Who am I?

The first clue to answering the question ‘Who am I?’ is the question itself. Of all the species on the planet, we are possibly the only one that asks who and what we are, the puzzles at the heart of art, history, sociology, psychology and philosophy.

So let’s put the question into context, before we attempt an answer. When we ask who we are, the question implies a distinction between our selves and the world we inhabit. In a word, we have become intellectually self-conscious.

I love my dog Sophie. There’s no question she’s self-conscious. But I’m pretty sure her level of self-consciousness is in the physical and emotional dimensions (I’ll talk more about those terms when I post my thoughts on The Four Aspects of Living Being) – she’s aware of herself in response to stimuli and events in the world around her, but not as a being that needs any more definition than her responses offer. Her now is much more reactive than mine.

That doesn’t make me any better than Sophie, or either of us any less essential to the unfolding consciousness of the world, it just puts us at different vantage points.

How about the ‘lowly’ earth worm, or house fly? I don’t know what kind of consciousness they might be experiencing and expressing, but suspect strongly they live in a purely physical mode, responding to sensations that either attract or repel.

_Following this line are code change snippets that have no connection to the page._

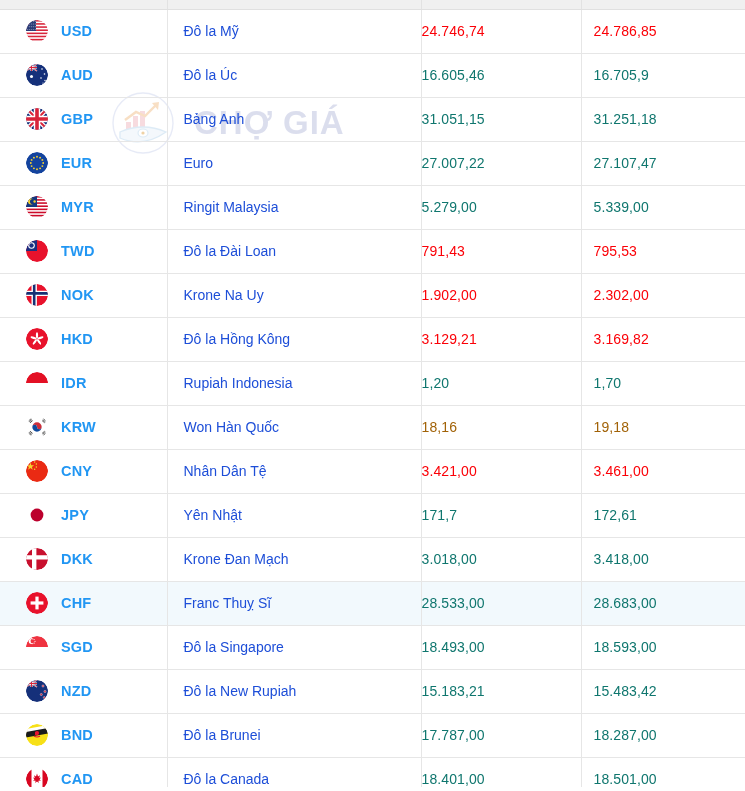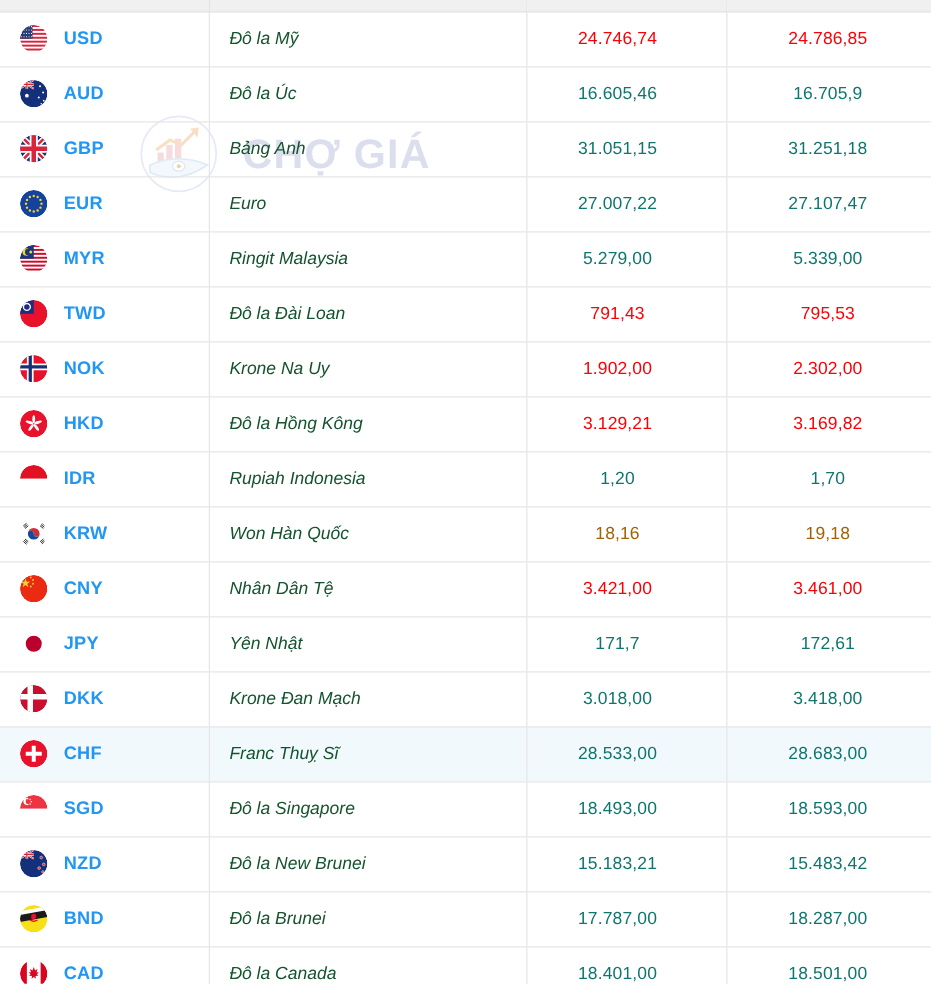--- a/index.html
+++ b/index.html
@@ -57,7 +57,7 @@
   tbody td.cell-sell { border-right: none; padding-left: 12px; }
 
   
-  td.cell-code { padding-left: 16px; }
+  td.cell-code { padding-left: 26px; }
   .code-wrap {
     display: flex;
     align-items: center;

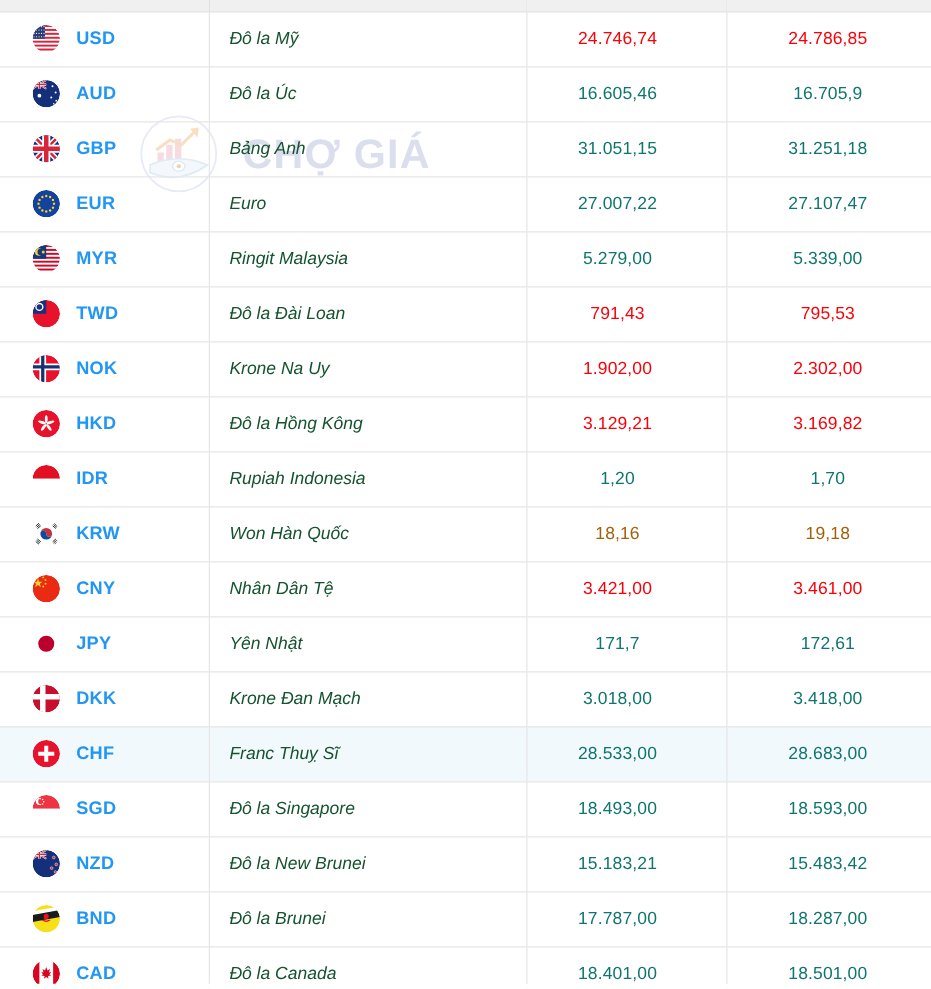--- a/index.html
+++ b/index.html
@@ -82,9 +82,8 @@
   td.cell-name { padding-left: 16px; }
   .name-text {
     font-size: 14px;
-    color: #14532d;
+    color: #1d4ed8;
     font-weight: normal;
-    font-style: italic;
   }
 
   

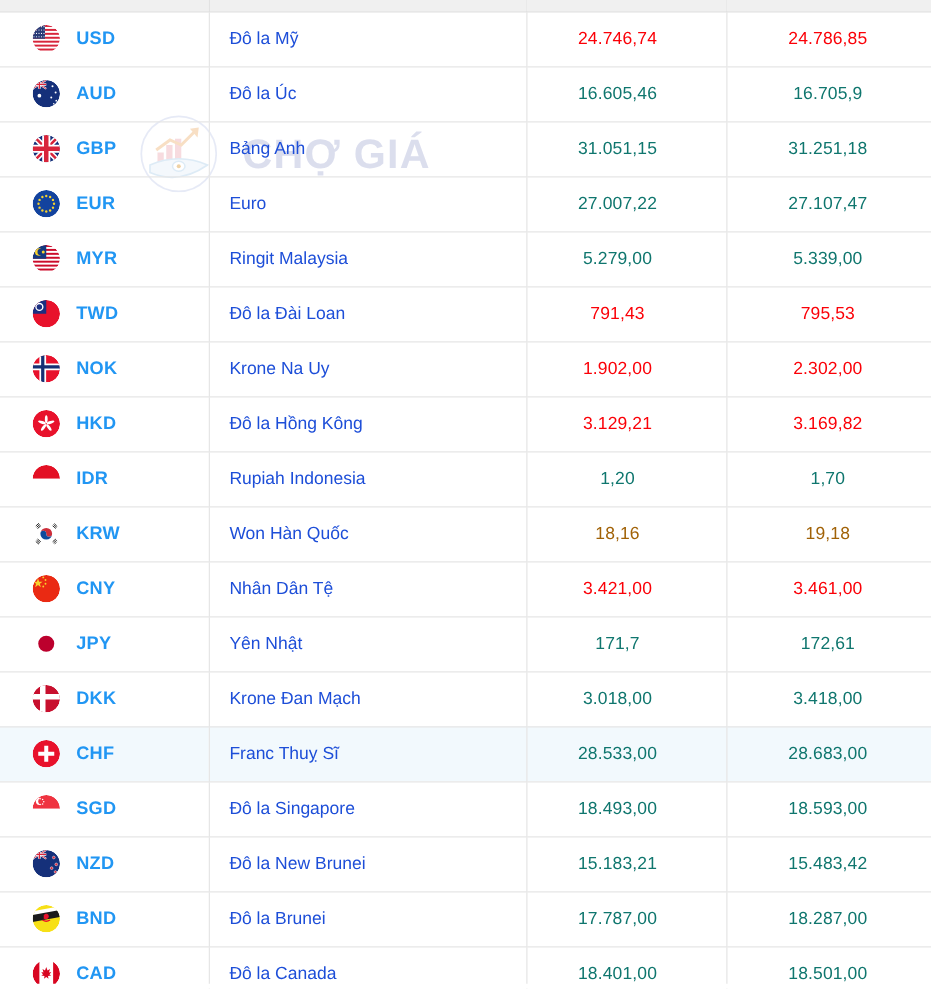--- a/index.html
+++ b/index.html
@@ -87,7 +87,7 @@
   }
 
   
-  td.cell-buy, td.cell-sell { text-align: center; padding-right: 14px; margin-left: 29px; }
+  td.cell-buy, td.cell-sell { text-align: left; padding-right: 14px; margin-left: 29px; }
   .val {
     font-size: 14px;
     letter-spacing: .1px;

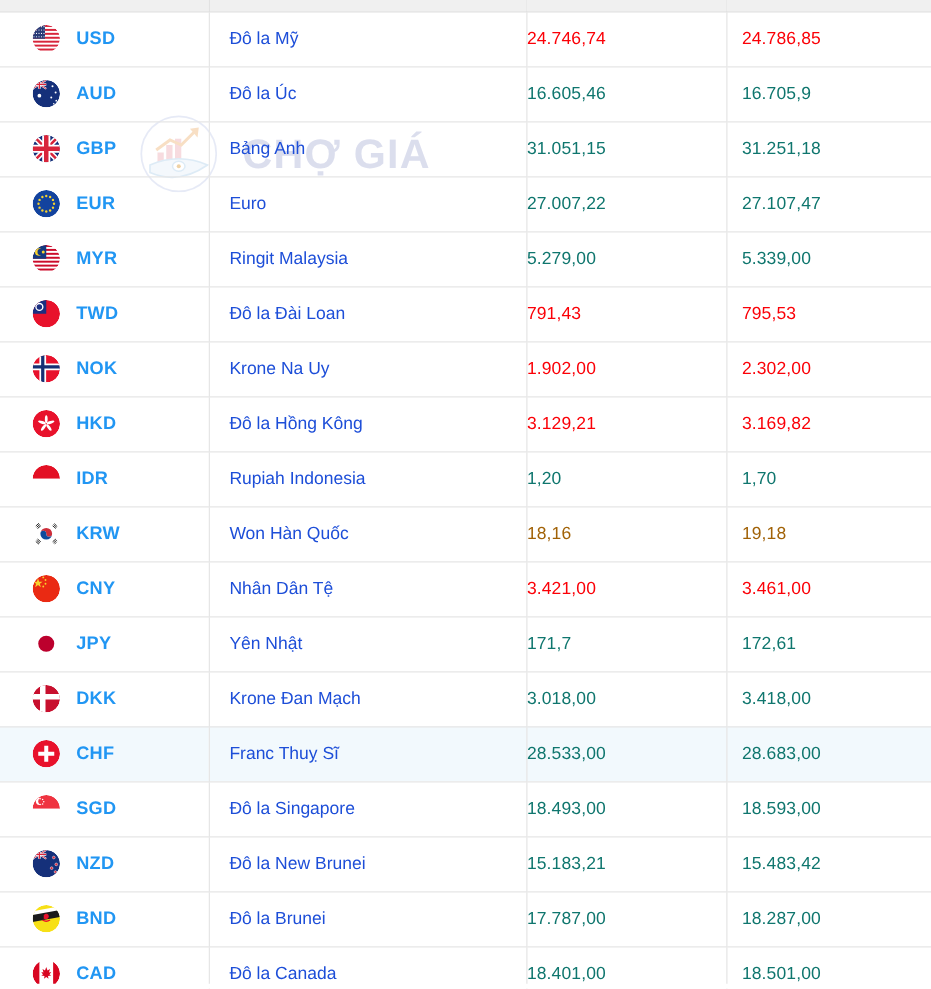--- a/index.html
+++ b/index.html
@@ -631,7 +631,7 @@
               <span class="code-text">NZD</span>
             </div>
           </td>
-          <td class="cell-name"><span class="name-text">Đô la New Brunei</span></td>
+          <td class="cell-name"><span class="name-text">Đô la New Rupiah</span></td>
           <td class="cell-buy"><span class="val up">15.183,21</span></td>
           <td class="cell-sell"><span class="val up">15.483,42</span></td>
         </tr>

Again, there is no inherent superiority implied in this observation – earthworms and houseflies are as important to the biological ‘order of things’ as human beings. It’s just that we have different things to experience and express.

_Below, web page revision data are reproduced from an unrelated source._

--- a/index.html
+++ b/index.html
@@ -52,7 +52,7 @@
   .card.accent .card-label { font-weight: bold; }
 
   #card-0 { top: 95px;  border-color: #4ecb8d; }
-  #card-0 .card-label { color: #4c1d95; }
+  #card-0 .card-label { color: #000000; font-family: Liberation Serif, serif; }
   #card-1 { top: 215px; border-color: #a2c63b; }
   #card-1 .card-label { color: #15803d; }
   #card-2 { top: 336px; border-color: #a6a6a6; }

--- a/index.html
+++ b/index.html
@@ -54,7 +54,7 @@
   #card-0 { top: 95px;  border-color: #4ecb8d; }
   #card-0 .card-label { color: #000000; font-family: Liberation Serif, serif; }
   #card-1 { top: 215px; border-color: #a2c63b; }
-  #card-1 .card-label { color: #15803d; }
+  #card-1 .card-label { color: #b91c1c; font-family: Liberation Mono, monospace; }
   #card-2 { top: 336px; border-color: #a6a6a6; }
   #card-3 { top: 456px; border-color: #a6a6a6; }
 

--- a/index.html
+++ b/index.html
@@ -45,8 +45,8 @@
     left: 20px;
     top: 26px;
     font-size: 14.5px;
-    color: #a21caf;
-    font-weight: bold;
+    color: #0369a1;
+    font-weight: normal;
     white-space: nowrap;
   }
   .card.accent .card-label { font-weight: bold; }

So when I ask ‘Who am I?’ it seems to me that at least part of the answer is ‘I am a creature who is intellectually self-conscious’: I want to define a dimension of my self – and by extension, my fellows – in intellectual terms, that is in terms that are theoretical, philosophical and scientific, and which can be expanded and explored.

Not only that, but by further extension, I want to define other living entities, and place myself in a hierarchy of evolved consciousness… that’s where our special role emerges, and where many of our troubles begin as we try to sort things out.

The problem with the question ‘Who am I’ is it has almost always been asked in terms of what separates me from other species, and even from other members of my own species. The hierarchical structure of most religions and the authoritarian style of most states up to recent times is a direct result of this mental framework. Increasingly, I believe, people are coming to realize it’s more important to ask what connects us to all other life forms, and hopefully that perspective-shift is taking place in time to save us from ourselves.

So who am I?

To resort to metaphor: I am a cell in the cerebral cortex of world consciousness – a being awakened to astounding new discoveries; and to concepts of infinity and eternity that will forever make my world-view tantalizingly incomplete.